I have a unifi controller with a DNS entry in pFsense: unifi-server.mydomain.com => 192.168.10.14.
I can successfully ping both the IP and FQDN.
When I try and browse to it, https://192.168.10.14:8443 works but https://unifi-server.mydomain.com:8443 times out (I have tried incongnito mode and different browsers).
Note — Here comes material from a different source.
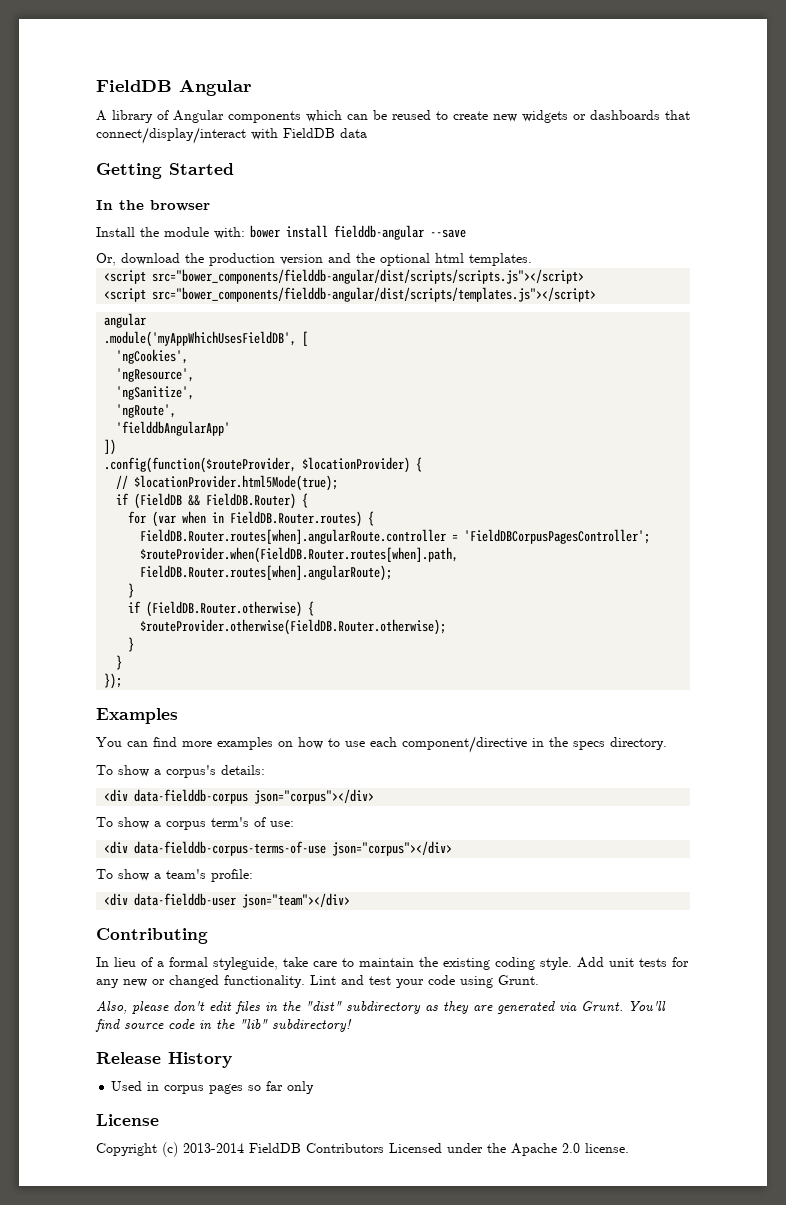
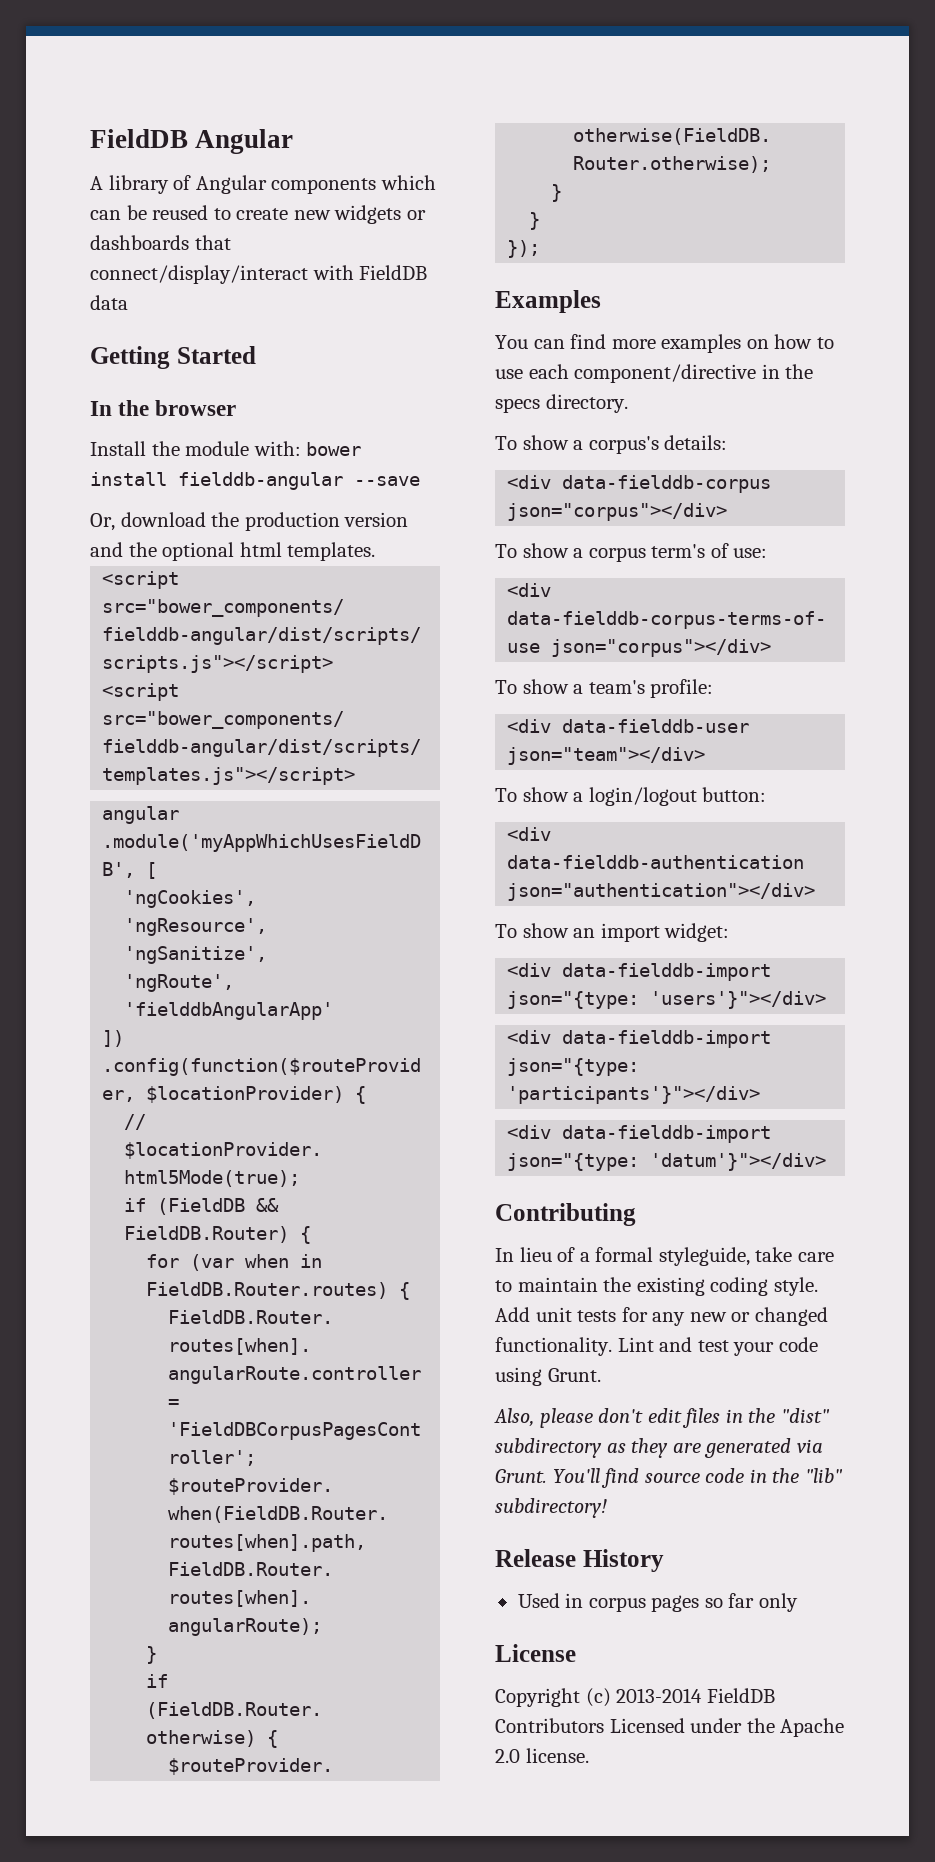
(351, 900) none -> [495,787,767,806] [507,827,552,841] [507,855,805,869] [507,883,816,901] [495,923,730,942] [507,963,772,981] [507,991,827,1009] [507,1030,772,1048] [507,1058,640,1076] [507,1086,761,1104] [507,1125,772,1143] [507,1153,827,1171] // To show a login/logout button: // <div data-fielddb-authentication json="authentication"></div> // To show an import widget: // <div data-fielddb-import json="{type: 'users'}"></div> // <div data-fielddb-import json="{type: 'participants'}"></div> // <div data-fielddb-import json="{type: 'datum'}"></div>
I had the same problem. I determined it was because I had enabled Kea DHCP. When I reverted to ISC DHCP, everything worked as expected. You can safely ignore the warning in pfSense that ISC DHCP has been deprecated. I found out the hard way that it isn’t deprecated yet, and Kea is not ready for prime time yet.
When you ping the FQDN, does it resolve to the same IP (192.168.10.14)? Also, does your browser complain about a cert issue? If so, maybe try a different browser.
Its got me beat. Its the only server/FQDN that this is happing to. Tried both ISC and Kea DHCP to no effect. Also different computer and browsers.
Will delete ALL entries and try again later.
Something strange was gong on so I blew the server away and rebuilt it. Resolving fine now.
Where did you see that? That would be shocking news. Everything I see says ISC DHCP has been long dead, and pfsense should have done this a year ago.
Well, here from Tom Lawrence for one. Kea DHCP is not yet fully featured in pfSense.
See here
OK, I see where you are coming from.
Just to be clear for those who don’t know, ISC DHCP has been deprecated a long time and it is not safe to use. But you can still use it in pfsense, especially given pfsense’s version of Kea is not fully featured yet.
Some browser didn’t use the system DNS, so everthing works fine in CLI but the browser is not able to resolve the domain to the correct IP.
Chrome you can simple test : chrome://net-internals/#dns
EDIT
Maybe you can use some trafficsniffer to check where the DNS request were send to.